# [AIM OF THE EXERCISE]
Each line in the entries below that holds the string "height" must be copied.

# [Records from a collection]
----
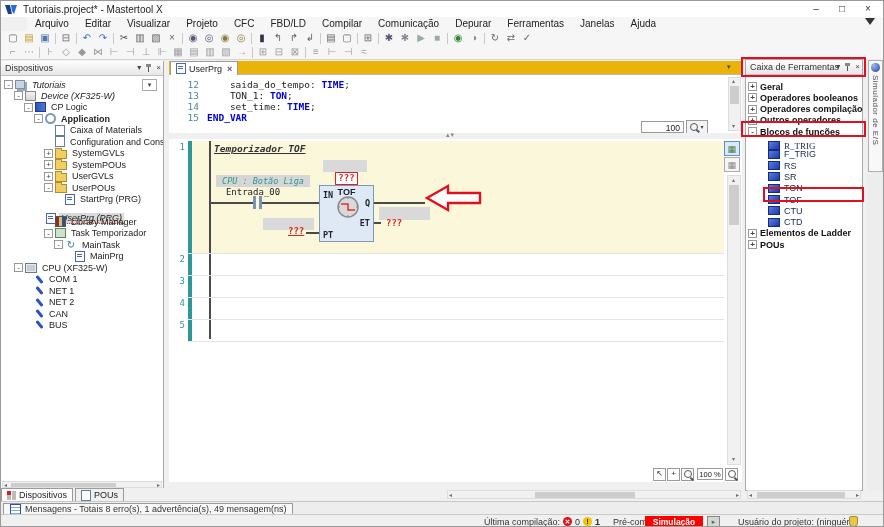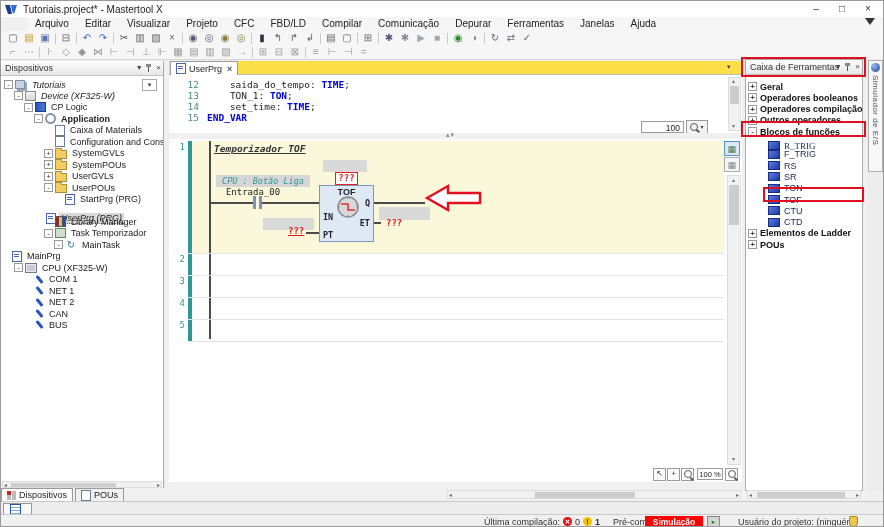--- a/index.html
+++ b/index.html
@@ -63,7 +63,7 @@
   .devgrid::before{content:"";position:absolute;left:0;top:0;width:4px;height:4px;background:#d22020;}
   .devgrid::after{content:"";position:absolute;left:4px;top:4px;width:1px;height:5px;background:#fff;box-shadow:-5px 0 0 #fff,0 -5px 0 #fff;}
   
-  #tabbar{left:168px;top:60px;width:573px;height:14px;background:#fde047;border-bottom:1px solid #b9b9b9;box-sizing:border-box;}
+  #tabbar{left:168px;top:60px;width:573px;height:14px;background:#eab308;border-bottom:1px solid #b9b9b9;box-sizing:border-box;}
   #edittab{position:absolute;left:1px;top:0;height:14px;background:#fff;border:1px solid #9a9a9a;border-bottom:none;display:flex;align-items:center;padding:0 5px;font-size:9px;box-sizing:border-box;}
   #tabclose{margin-left:5px;color:#555;font-size:9px;font-weight:bold;}
   #taboverflow{position:absolute;left:558px;top:2px;font-size:7px;color:#444;}

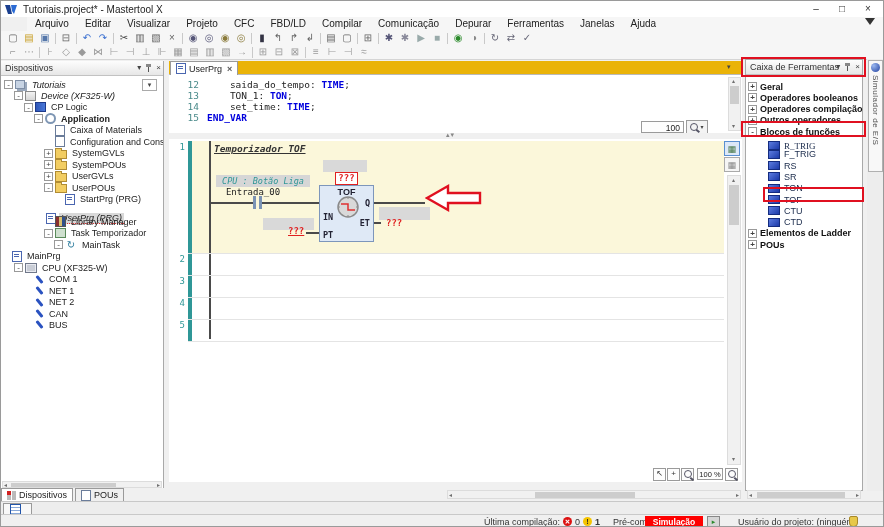--- a/index.html
+++ b/index.html
@@ -441,7 +441,7 @@
 
     <div id="tofblock">
       <div id="tofname">TOF</div>
-      <span class="pinlbl mono" style="left:3px;top:26px;text-align:center;">IN</span>
+      <span class="pinlbl mono" style="left:3px;top:4px;text-align:center;">IN</span>
       <span class="pinlbl mono" style="right:3px;top:12px;">Q</span>
       <span class="pinlbl mono" style="right:3px;top:32px;">ET</span>
       <span class="pinlbl mono" style="left:3px;top:44px;">PT</span>

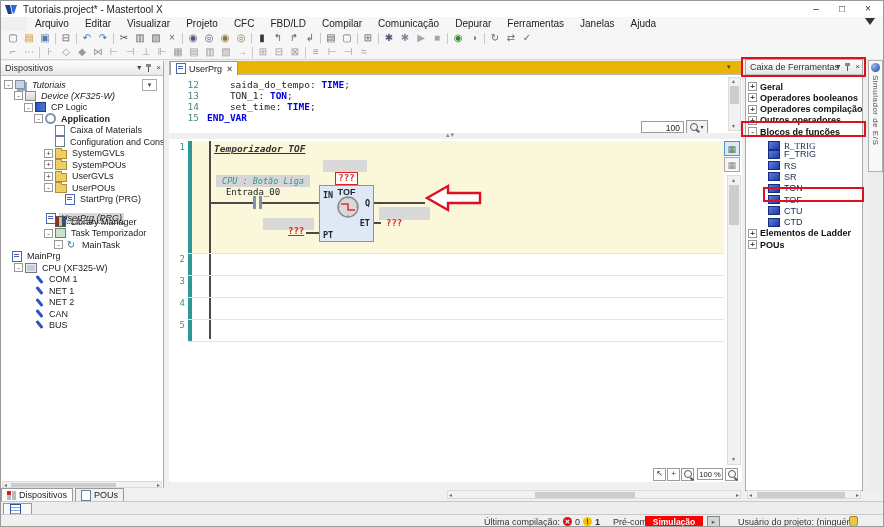--- a/index.html
+++ b/index.html
@@ -327,7 +327,7 @@
           <span class="ti gi">↻</span>
           <span class="tlabel">MainTask</span>
         </div>
-        <div class="trow" style="top: 174.75px; ">
+        <div class="trow" style="top: 174.75px; padding-left: 63px;">
           <span class="texp" style="visibility: hidden;"></span>
           <span class="ti i-prog"></span>
           <span class="tlabel">MainPrg</span>

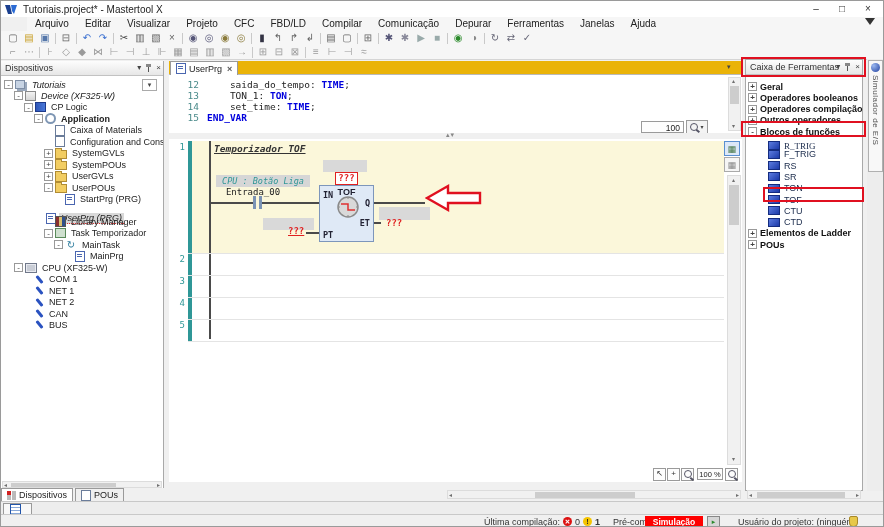--- a/index.html
+++ b/index.html
@@ -578,6 +578,7 @@
   <div id="msgbar" class="abs">
     <div id="msgtab">
       <span class="msgico"></span>
+      <span>Mensagens - Totais 8 erro(s), 1 advertência(s), 49 mensagem(ns)</span>
     </div>
   </div>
----
# [ANSWER SECTION]
   .devgrid::before{content:"";position:absolute;left:0;top:0;width:4px;height:4px;background:#d22020;}
   .devgrid::after{content:"";position:absolute;left:4px;top:4px;width:1px;height:5px;background:#fff;box-shadow:-5px 0 0 #fff,0 -5px 0 #fff;}
-  #tabbar{left:168px;top:60px;width:573px;height:14px;background:#fde047;border-bottom:1px solid #b9b9b9;box-sizing:border-box;}
+  #tabbar{left:168px;top:60px;width:573px;height:14px;background:#eab308;border-bottom:1px solid #b9b9b9;box-sizing:border-box;}
   #edittab{position:absolute;left:1px;top:0;height:14px;background:#fff;border:1px solid #9a9a9a;border-bottom:none;display:flex;align-items:center;padding:0 5px;font-size:9px;box-sizing:border-box;}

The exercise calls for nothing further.